═════ Excerpted records
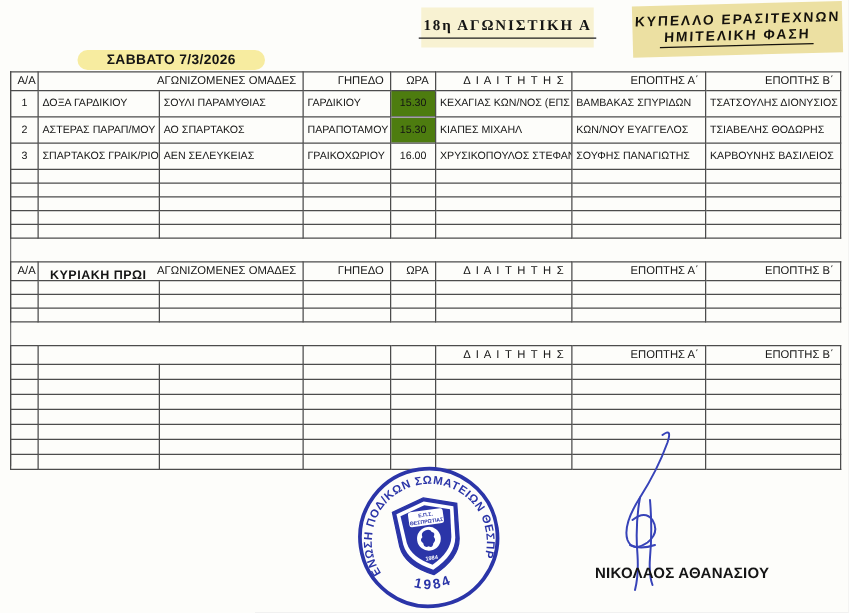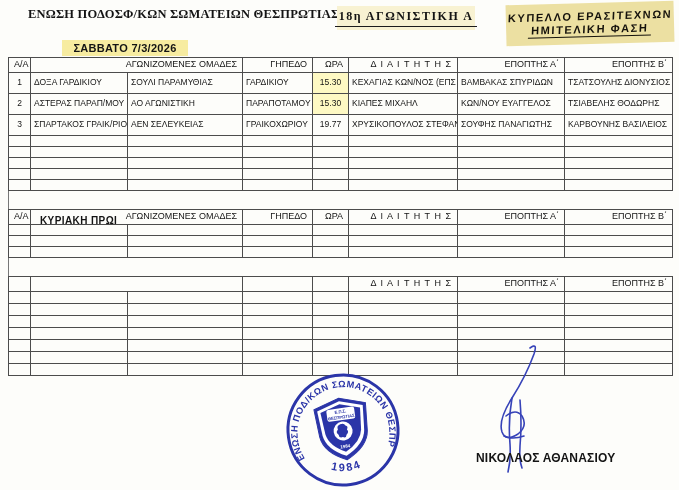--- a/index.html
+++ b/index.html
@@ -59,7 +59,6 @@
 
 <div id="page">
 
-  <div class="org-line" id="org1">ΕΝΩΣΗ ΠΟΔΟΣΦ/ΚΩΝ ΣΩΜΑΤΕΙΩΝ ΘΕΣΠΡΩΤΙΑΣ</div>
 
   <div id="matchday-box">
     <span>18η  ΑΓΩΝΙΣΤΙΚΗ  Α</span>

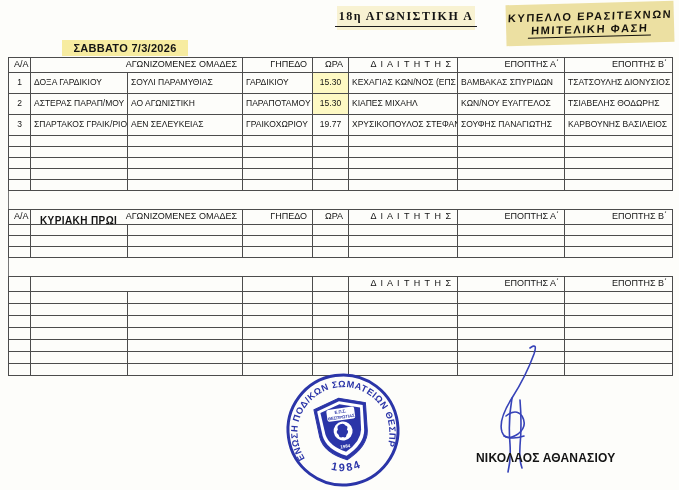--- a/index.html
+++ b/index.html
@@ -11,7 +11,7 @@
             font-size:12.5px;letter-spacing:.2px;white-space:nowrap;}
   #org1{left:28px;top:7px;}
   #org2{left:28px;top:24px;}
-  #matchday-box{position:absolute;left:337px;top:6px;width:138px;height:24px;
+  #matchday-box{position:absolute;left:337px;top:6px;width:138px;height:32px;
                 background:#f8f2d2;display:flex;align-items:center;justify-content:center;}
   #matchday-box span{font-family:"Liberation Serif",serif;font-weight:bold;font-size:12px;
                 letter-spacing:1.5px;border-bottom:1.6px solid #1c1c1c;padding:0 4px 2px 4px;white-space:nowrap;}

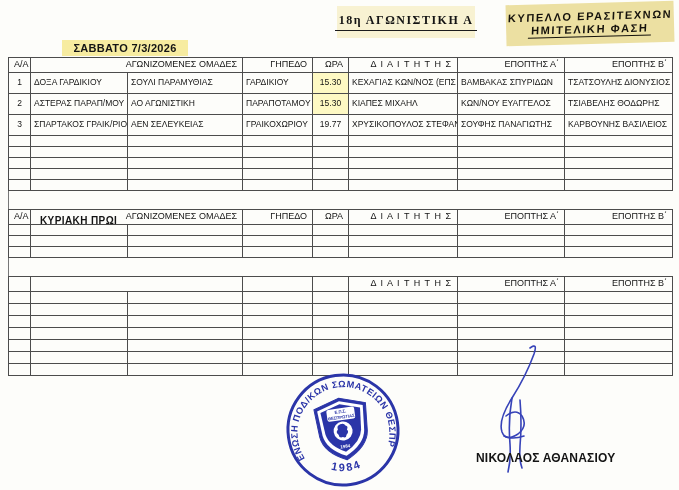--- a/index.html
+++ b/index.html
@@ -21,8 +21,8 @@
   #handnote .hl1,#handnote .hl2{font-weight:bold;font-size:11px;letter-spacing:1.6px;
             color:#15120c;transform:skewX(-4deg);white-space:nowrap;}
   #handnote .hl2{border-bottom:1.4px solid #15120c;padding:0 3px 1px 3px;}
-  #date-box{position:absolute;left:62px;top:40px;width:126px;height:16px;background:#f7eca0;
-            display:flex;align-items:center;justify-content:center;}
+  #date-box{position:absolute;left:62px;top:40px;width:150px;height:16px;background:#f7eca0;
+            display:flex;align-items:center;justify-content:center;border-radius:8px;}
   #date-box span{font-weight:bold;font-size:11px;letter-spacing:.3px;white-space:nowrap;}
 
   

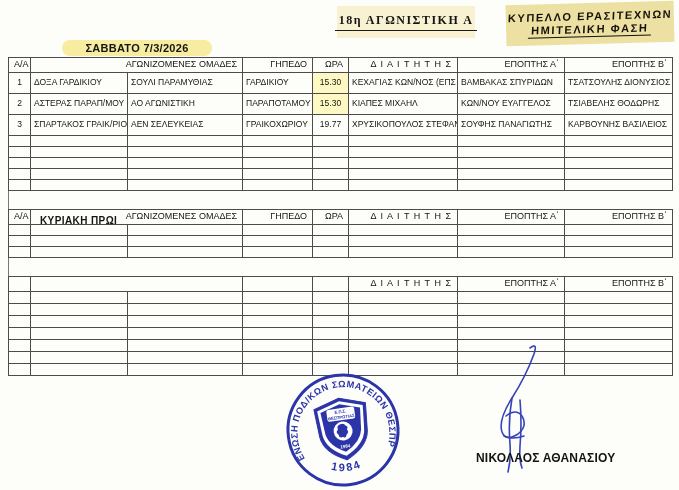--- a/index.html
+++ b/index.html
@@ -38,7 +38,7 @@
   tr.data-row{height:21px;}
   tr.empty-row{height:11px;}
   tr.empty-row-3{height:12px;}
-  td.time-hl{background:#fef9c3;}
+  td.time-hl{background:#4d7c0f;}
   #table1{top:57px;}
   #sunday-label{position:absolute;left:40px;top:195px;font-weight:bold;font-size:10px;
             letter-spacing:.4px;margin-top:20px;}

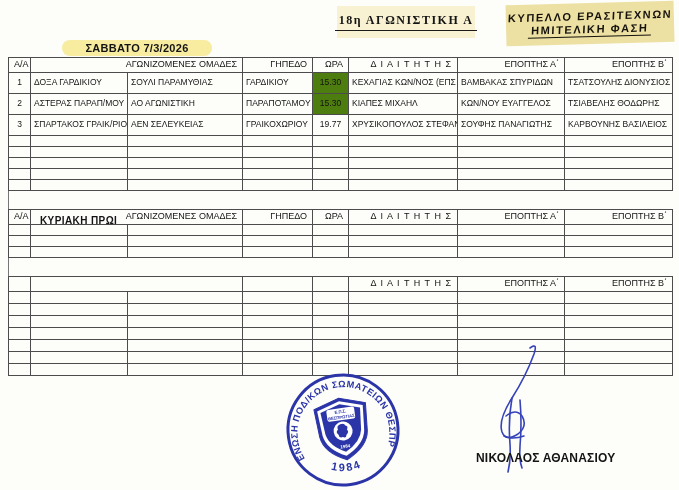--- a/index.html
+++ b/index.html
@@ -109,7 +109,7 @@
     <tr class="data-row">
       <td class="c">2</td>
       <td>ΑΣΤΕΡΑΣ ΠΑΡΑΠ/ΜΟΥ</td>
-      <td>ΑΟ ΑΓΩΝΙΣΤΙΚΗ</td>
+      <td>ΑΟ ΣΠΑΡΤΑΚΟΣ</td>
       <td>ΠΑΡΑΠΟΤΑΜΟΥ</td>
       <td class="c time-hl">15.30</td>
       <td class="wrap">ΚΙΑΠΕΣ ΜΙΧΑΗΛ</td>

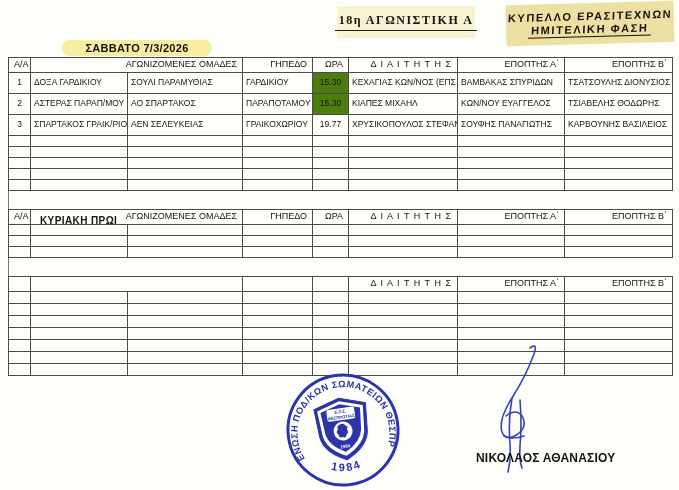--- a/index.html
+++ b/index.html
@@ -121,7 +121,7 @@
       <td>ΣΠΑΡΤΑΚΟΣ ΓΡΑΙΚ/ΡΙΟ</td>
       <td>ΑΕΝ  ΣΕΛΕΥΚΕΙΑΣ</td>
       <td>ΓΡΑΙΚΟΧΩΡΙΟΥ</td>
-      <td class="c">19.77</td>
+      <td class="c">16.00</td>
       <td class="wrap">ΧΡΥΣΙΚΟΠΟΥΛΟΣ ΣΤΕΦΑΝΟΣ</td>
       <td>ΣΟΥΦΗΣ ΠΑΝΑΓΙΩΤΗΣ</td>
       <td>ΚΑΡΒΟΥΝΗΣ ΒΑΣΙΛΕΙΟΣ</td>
══════════
__Task details__: Everything in the material above must be repeated exactly, apart from its pictures.

__Solution to this problem__:
--- a/index.html
+++ b/index.html
@@ -59,7 +59,6 @@
 
 <div id="page">
 
-  <div class="org-line" id="org1">ΕΝΩΣΗ ΠΟΔΟΣΦ/ΚΩΝ ΣΩΜΑΤΕΙΩΝ ΘΕΣΠΡΩΤΙΑΣ</div>
 
   <div id="matchday-box">
     <span>18η  ΑΓΩΝΙΣΤΙΚΗ  Α</span>

--- a/index.html
+++ b/index.html
@@ -11,7 +11,7 @@
             font-size:12.5px;letter-spacing:.2px;white-space:nowrap;}
   #org1{left:28px;top:7px;}
   #org2{left:28px;top:24px;}
-  #matchday-box{position:absolute;left:337px;top:6px;width:138px;height:24px;
+  #matchday-box{position:absolute;left:337px;top:6px;width:138px;height:32px;
                 background:#f8f2d2;display:flex;align-items:center;justify-content:center;}
   #matchday-box span{font-family:"Liberation Serif",serif;font-weight:bold;font-size:12px;
                 letter-spacing:1.5px;border-bottom:1.6px solid #1c1c1c;padding:0 4px 2px 4px;white-space:nowrap;}

--- a/index.html
+++ b/index.html
@@ -21,8 +21,8 @@
   #handnote .hl1,#handnote .hl2{font-weight:bold;font-size:11px;letter-spacing:1.6px;
             color:#15120c;transform:skewX(-4deg);white-space:nowrap;}
   #handnote .hl2{border-bottom:1.4px solid #15120c;padding:0 3px 1px 3px;}
-  #date-box{position:absolute;left:62px;top:40px;width:126px;height:16px;background:#f7eca0;
-            display:flex;align-items:center;justify-content:center;}
+  #date-box{position:absolute;left:62px;top:40px;width:150px;height:16px;background:#f7eca0;
+            display:flex;align-items:center;justify-content:center;border-radius:8px;}
   #date-box span{font-weight:bold;font-size:11px;letter-spacing:.3px;white-space:nowrap;}
 
   

--- a/index.html
+++ b/index.html
@@ -38,7 +38,7 @@
   tr.data-row{height:21px;}
   tr.empty-row{height:11px;}
   tr.empty-row-3{height:12px;}
-  td.time-hl{background:#fef9c3;}
+  td.time-hl{background:#4d7c0f;}
   #table1{top:57px;}
   #sunday-label{position:absolute;left:40px;top:195px;font-weight:bold;font-size:10px;
             letter-spacing:.4px;margin-top:20px;}

--- a/index.html
+++ b/index.html
@@ -109,7 +109,7 @@
     <tr class="data-row">
       <td class="c">2</td>
       <td>ΑΣΤΕΡΑΣ ΠΑΡΑΠ/ΜΟΥ</td>
-      <td>ΑΟ ΑΓΩΝΙΣΤΙΚΗ</td>
+      <td>ΑΟ ΣΠΑΡΤΑΚΟΣ</td>
       <td>ΠΑΡΑΠΟΤΑΜΟΥ</td>
       <td class="c time-hl">15.30</td>
       <td class="wrap">ΚΙΑΠΕΣ ΜΙΧΑΗΛ</td>

--- a/index.html
+++ b/index.html
@@ -121,7 +121,7 @@
       <td>ΣΠΑΡΤΑΚΟΣ ΓΡΑΙΚ/ΡΙΟ</td>
       <td>ΑΕΝ  ΣΕΛΕΥΚΕΙΑΣ</td>
       <td>ΓΡΑΙΚΟΧΩΡΙΟΥ</td>
-      <td class="c">19.77</td>
+      <td class="c">16.00</td>
       <td class="wrap">ΧΡΥΣΙΚΟΠΟΥΛΟΣ ΣΤΕΦΑΝΟΣ</td>
       <td>ΣΟΥΦΗΣ ΠΑΝΑΓΙΩΤΗΣ</td>
       <td>ΚΑΡΒΟΥΝΗΣ ΒΑΣΙΛΕΙΟΣ</td>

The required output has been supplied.